Tunisia: Abir Moussa “We have the right to rejoice at the humiliating exit of the Brotherhood”
Moussa said: “The parliament of the Brotherhood in Tunisia has been dissolved… We have the right to rejoice in the dissolution of parliament and the humiliating exit of the Brotherhood.”
On Wednesday, Tunisian President Kais Saied announced the dissolution of parliament based on the 72nd chapter of the constitution, describing the parliamentary plenary session, which was held on Wednesday, as a “failed coup attempt.”
“We were among the first to call for the withdrawal of confidence from Ghannouchi,” Moussi said on the Free Destour Party’s page.

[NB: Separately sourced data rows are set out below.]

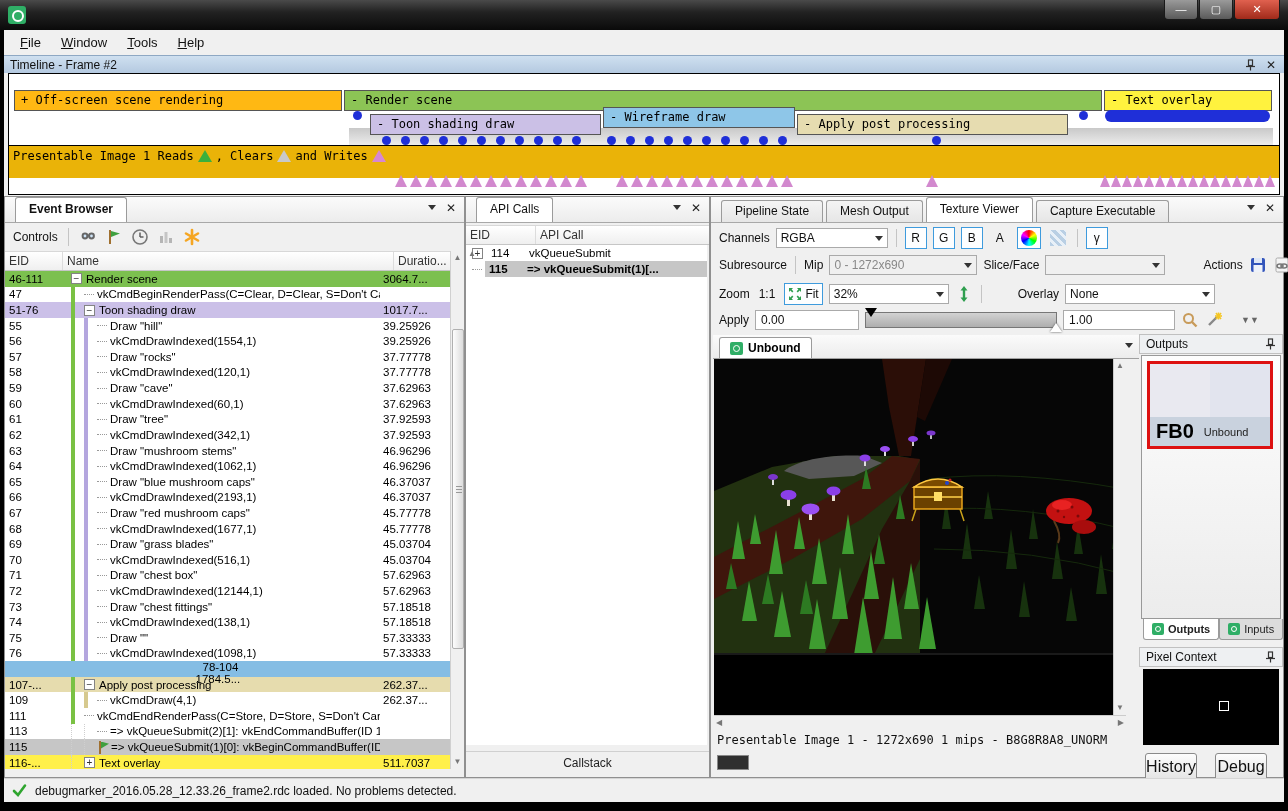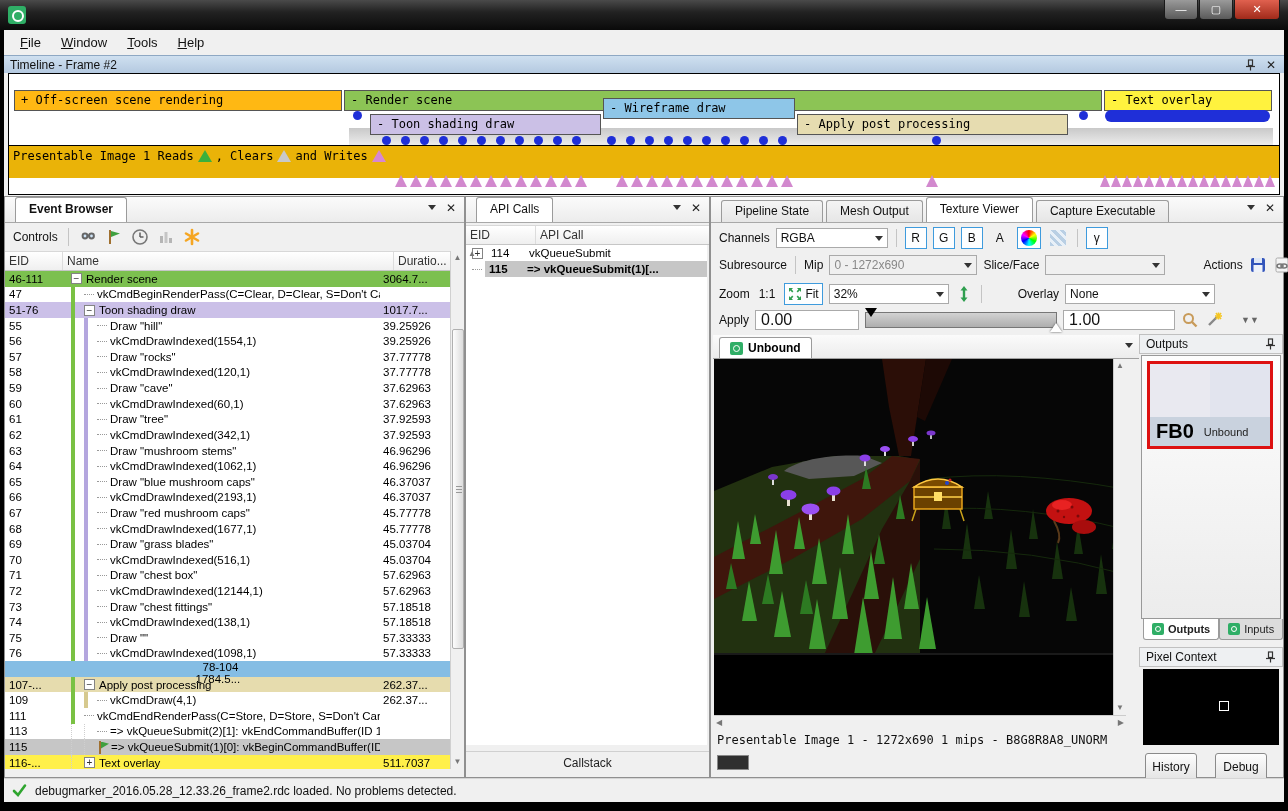"- Wireframe draw" div.tl-bar { top: 16px -> 25px }
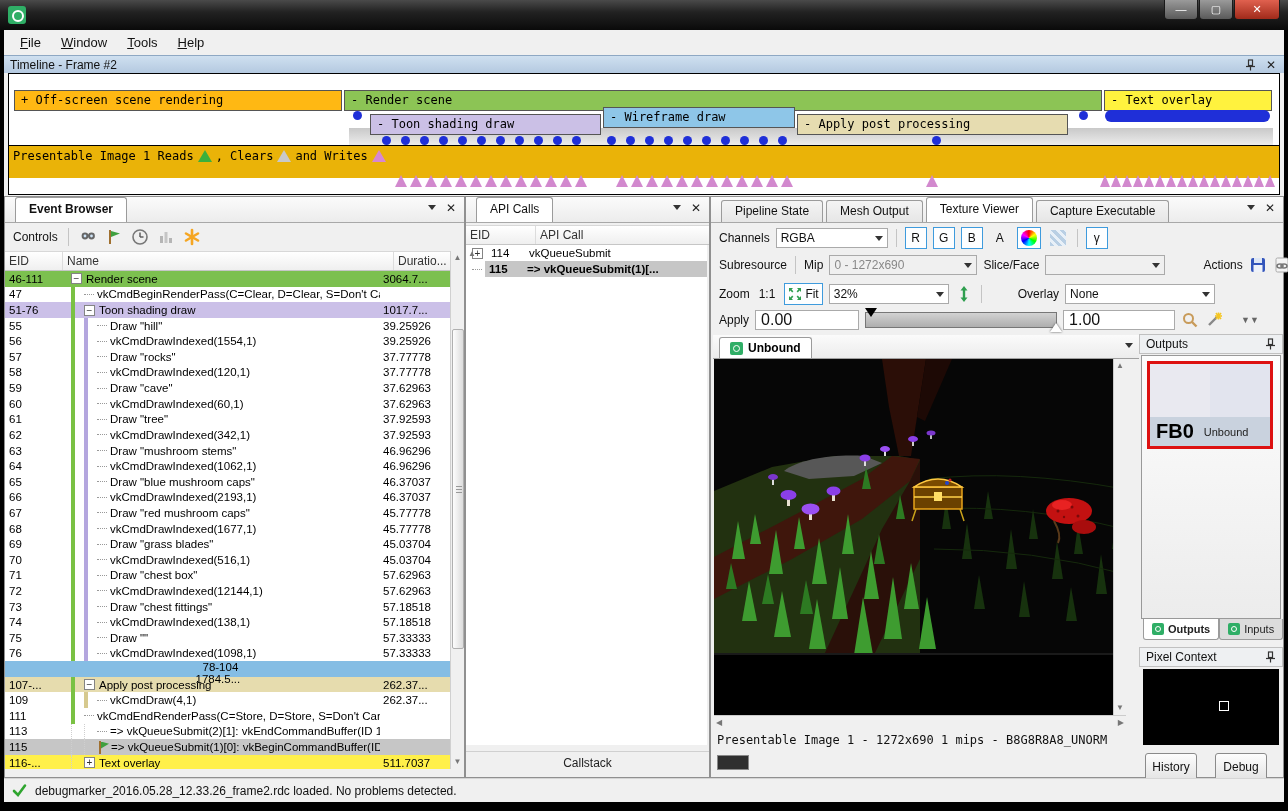"0.00" .valbox { font-size: 16px -> 12px }
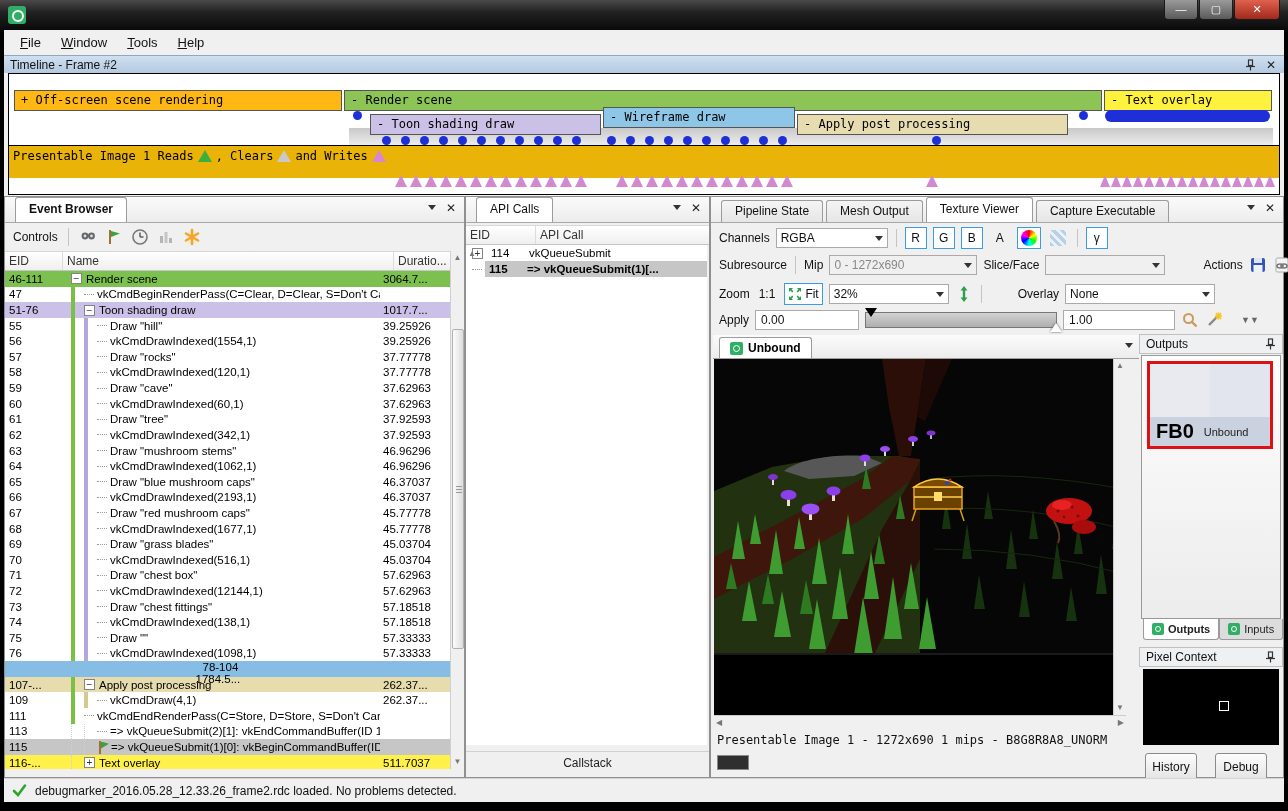"History" .btn { font-size: 12px -> 16px }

Moussa indicated that the Brotherhood organization in Tunisia had bankrupted the country, and stressed that it had always adhered to the republican system and demanded that the Brotherhood be held accountable.
Earlier in the day, a number of members of Parliament held a virtual session, with the aim of ending the exceptional measures announced by the President of the Republic months ago.
This is the first session of the Tunisian parliament since Said’s decision to suspend its work last summer.
Observers said that today’s session is a new high-risk Brotherhood maneuver, aimed at spreading division among Tunisians and the Brotherhood’s desperate attempts to threaten Tunisia’s security and unity.
The maneuver of the head of the Brotherhood’s Ennahda Movement, Rashid Ghannouchi, provoked reprehensible reactions from the actors within the political arena, as the Labor Union, the most representative organization in the country, confirmed, through media statements to its Secretary-General, Noureddine Taboubi, that they refuse to hold the parliament session suspended, and that they support the July 25 track. Where “there is no room for going back,” he called on the head of state to turn the page on Parliament once and for all by dissolving it and calling for early legislative elections.